La légendaire nullité de Minc dans la prospective tiendrait du comique, s'il y mettait les formes; c'est-à-dire, avec un nez rouge, le visage blanc, le chapeau pointu et les grandes chaussures. L'habit de clown est en effet servi.
Je rappelle aux bons lecteurs que Alain Minc :
1/ Dans son "ouvrage"
La grande illusion, que visionnait Alain Minc ? L'auteur brandissait la menace de « la finlandisation de l'Europe douce mais fatale». L'Histoire se chargea très rapidement de démontrer le ridicule et la fausseté de la "vision" de ce fier à bras de l'Ena.
En effet, ce livre fut publié le 11 janvier 1989 quelques mois avant :
- les premières élections libres en URSS (mars),
- le démantèlement du rideau de fer entre la Hongrie et l'Autriche (2 mai),
- l'ouverture du mur de Berlin (9 novembre) et
- l'implosion des régimes communistes. La finlandisation est synonyme aujourd'hui de réussites industrielles telles que Nokia et Fiskars. L'Europe s'est donnée au libéralisme économique et non à une forme dégradée du communisme neutre. (rires)
2/ Quelques mois avant l'implosion de la bulle internet, et des bourses mondiales, ce prophète raté écrivait dans
www.capitalisme.fr:
"Une société de marché, tempérée par le principe d'équité est le plus mauvais des régimes à l'exception de tous les autres". Sa vision du capitalisme reposait sur un trépied aussi solide que la coquille d'un oeuf : le marché, le juge et l'opinion publique représentée par les media. En effet, il était fier d'annoncer avant tout le monde (Attali, BHL et les autres tristes sires de la bande) que grâce à la révolution Internet, l'économie de croissance revenait. Il était tout heureux de sa trouvaille : au capitalisme managerial succédait un capitalisme patrimonial. (rires)
L'histoire d'Alain Minc est une succession de contre-sens. Le petit livre qu'il publie, dans la maison d'édition de son pote BHL, Grasset, est du même tonneau, écrit dans un style qui de loin, dans le brouillard, la nuit, en plein hiver, pourrait passer pour un ersatz de Pierre Bellemare.

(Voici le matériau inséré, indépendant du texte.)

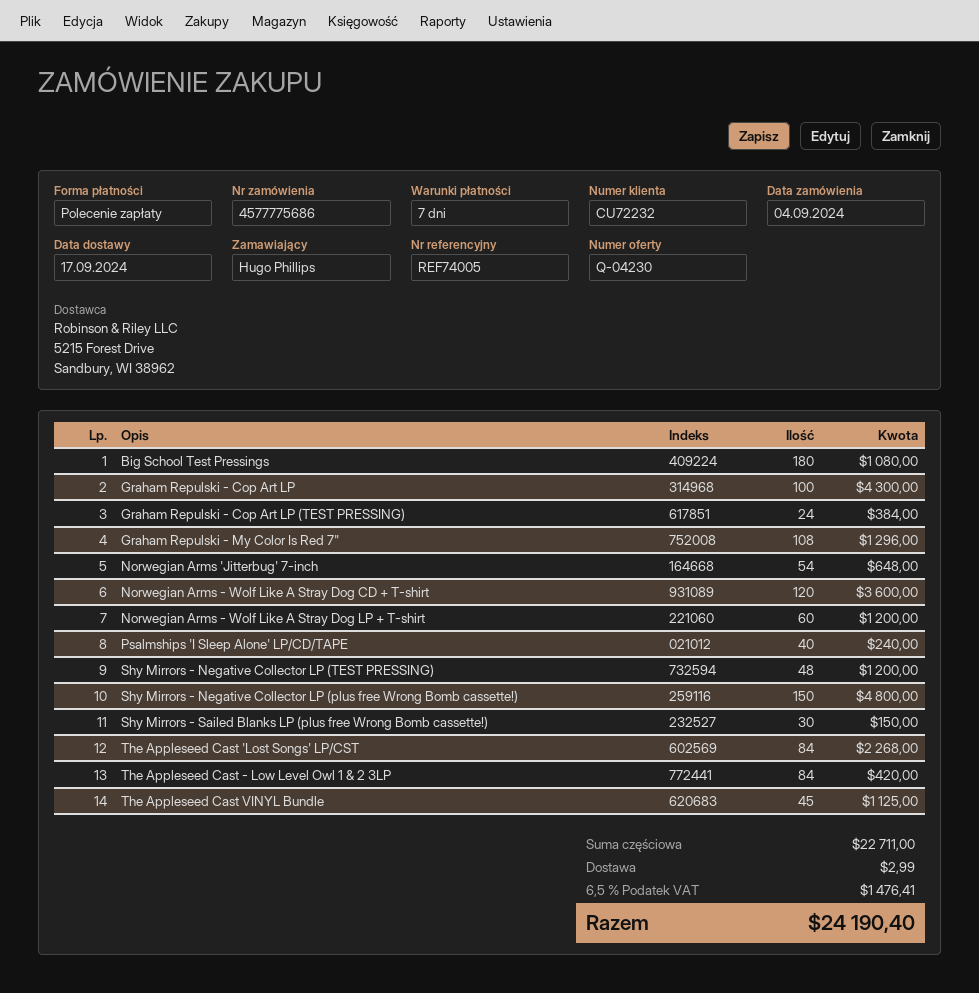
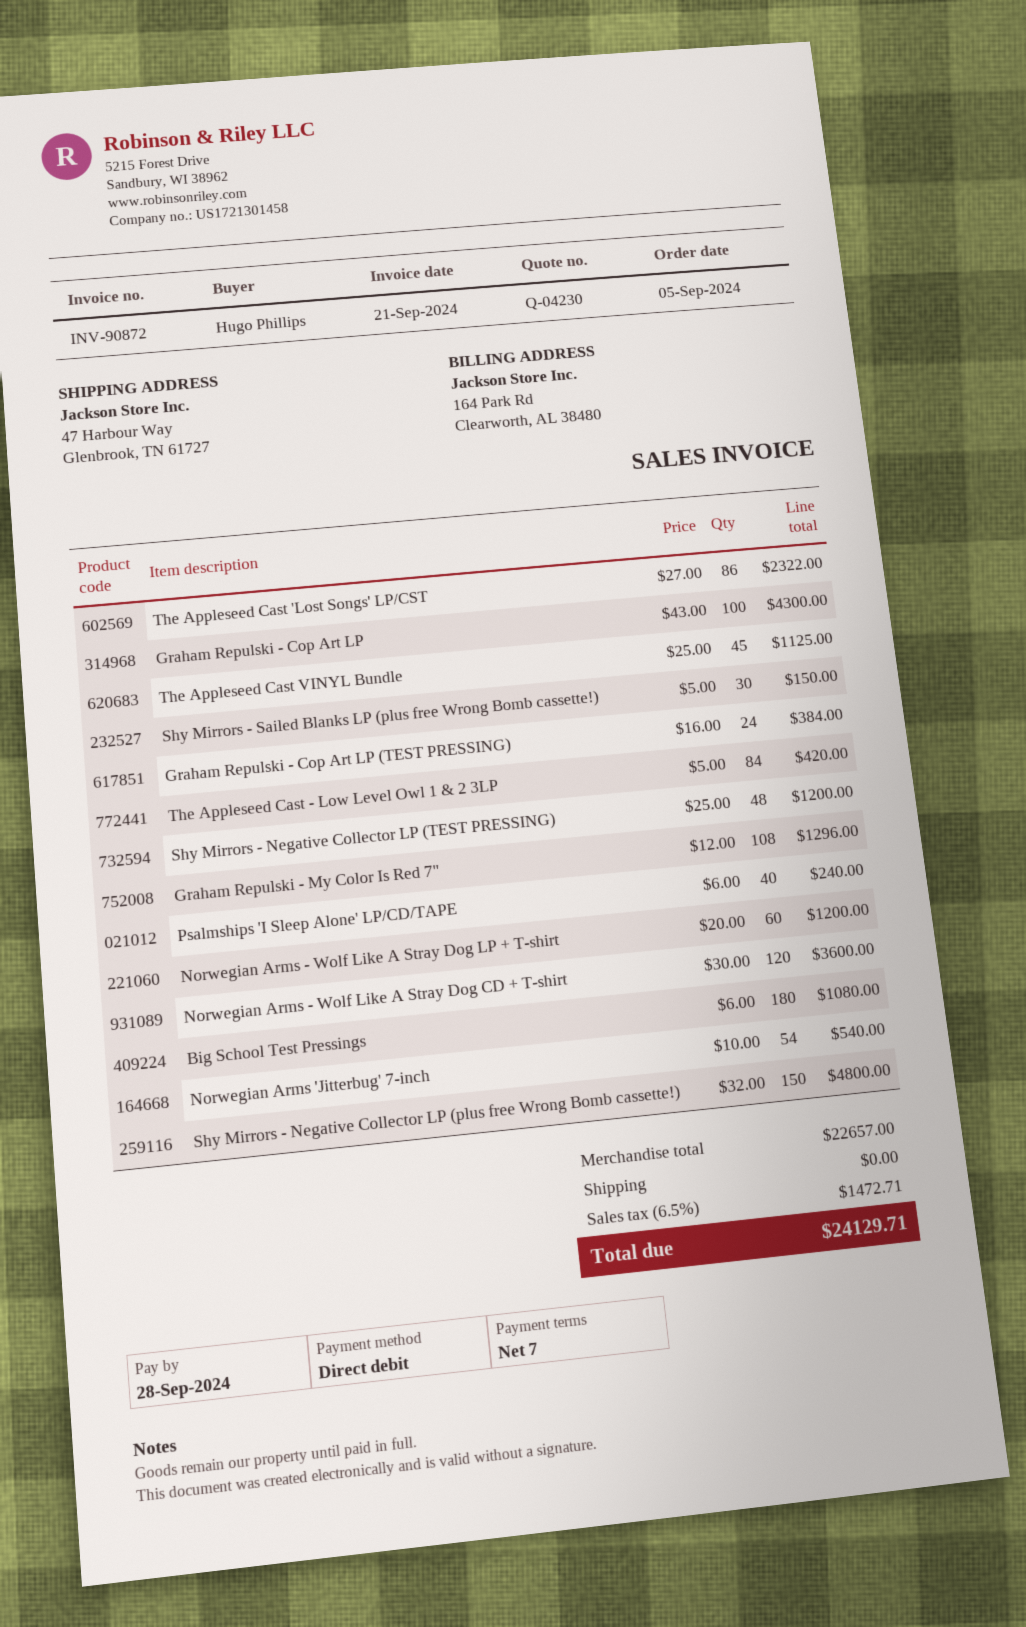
order date: 2024-09-04 -> 2024-09-05
Norwegian Arms 'Jitterbug' 7-inch: 54 for 648.00 -> 54 for 540.00
The Appleseed Cast 'Lost Songs' LP/CST: 84 for 2268.00 -> 86 for 2322.00
subtotal: 22711.00 -> 22657.00
shipping: 2.99 -> 0.00
tax: 6.5% = 1476.41 -> 6.5% = 1472.71
total: 24190.40 -> 24129.71

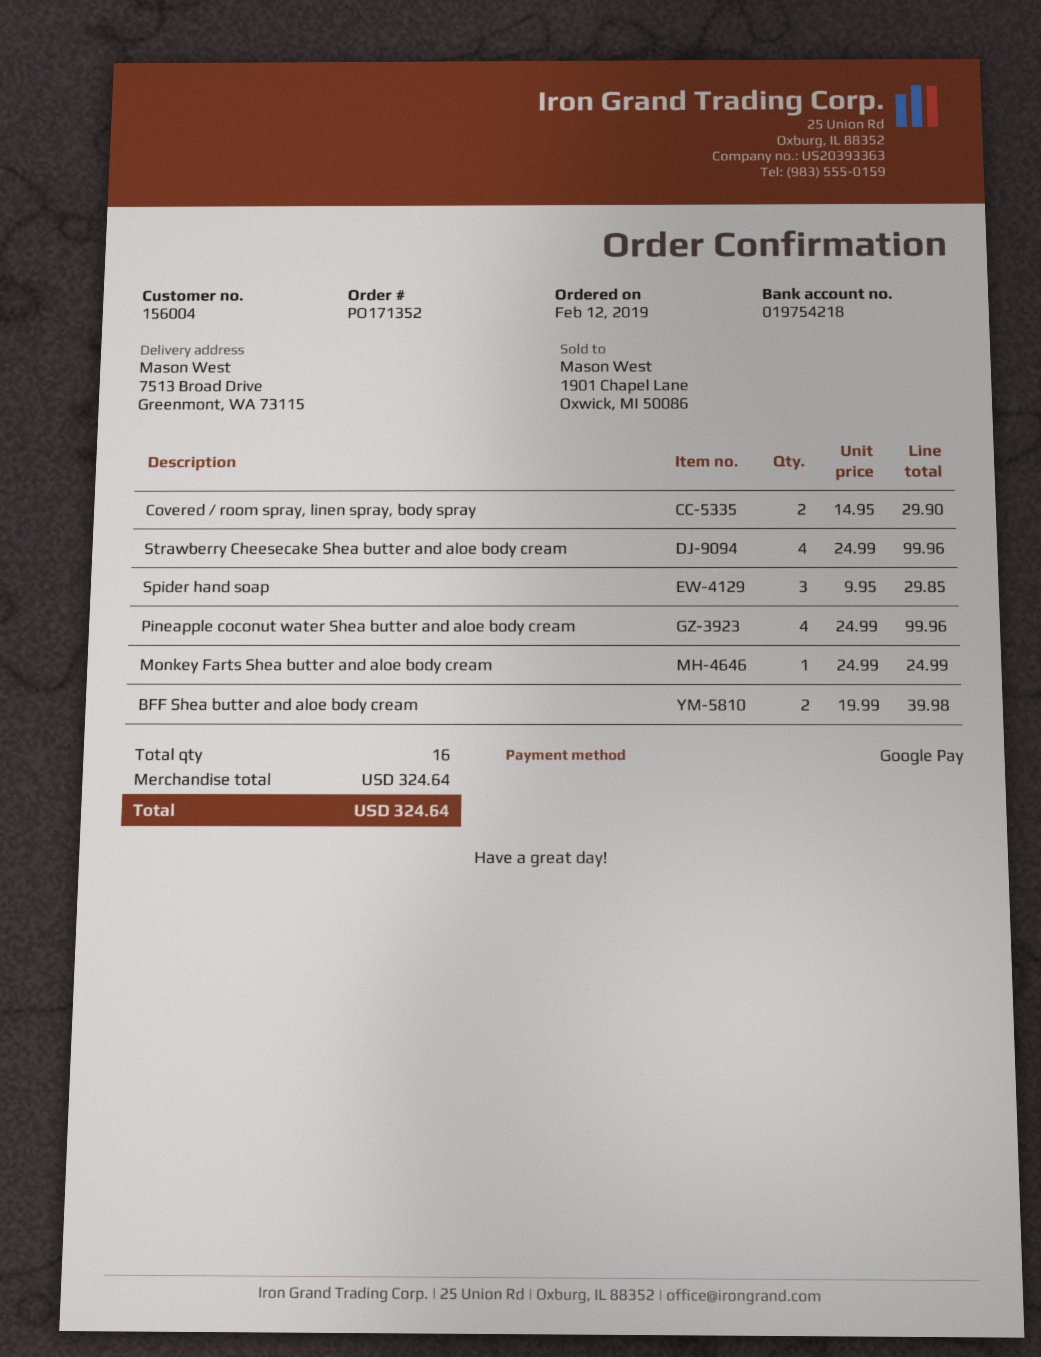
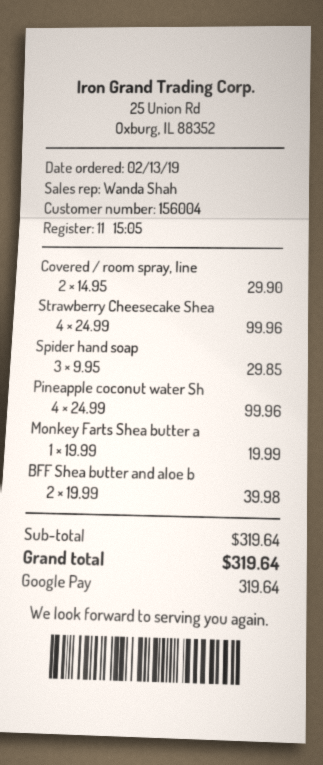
order date: 2019-02-12 -> 2019-02-13
Monkey Farts Shea butter and aloe body cream: 1 x 24.99 = 24.99 -> 1 x 19.99 = 19.99
subtotal: 324.64 -> 319.64
total: 324.64 -> 319.64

Sa prophétie de la manifestation des hommes blancs fleure "mauvais" le racisme, l'esprit anti-démocratique, la haine du peuple (pour ceux qui doutent des motivations profondément élitistes de Minc, lire la feuille de propagande lunaire du libéralisme ultra
Le crépuscule des petits dieux).
Quant à la prophétie du jour où Israël bombardera les centrales nucléaires iraniennes, je recommande au lecteur de lire le thriller américain, instructif et bien écrit,
Protect and Defend.
La technique du rouleau compresseur Minc commencerait-elle à saturer ? D'habitude des tombereaux de critiques vendues louent chacun des livres de Minc avant même leur parution, dont le dernier raté
Une histoire de France. Soyons sur le qui-vive. Alain Minc ne nous fait décidément plus rire.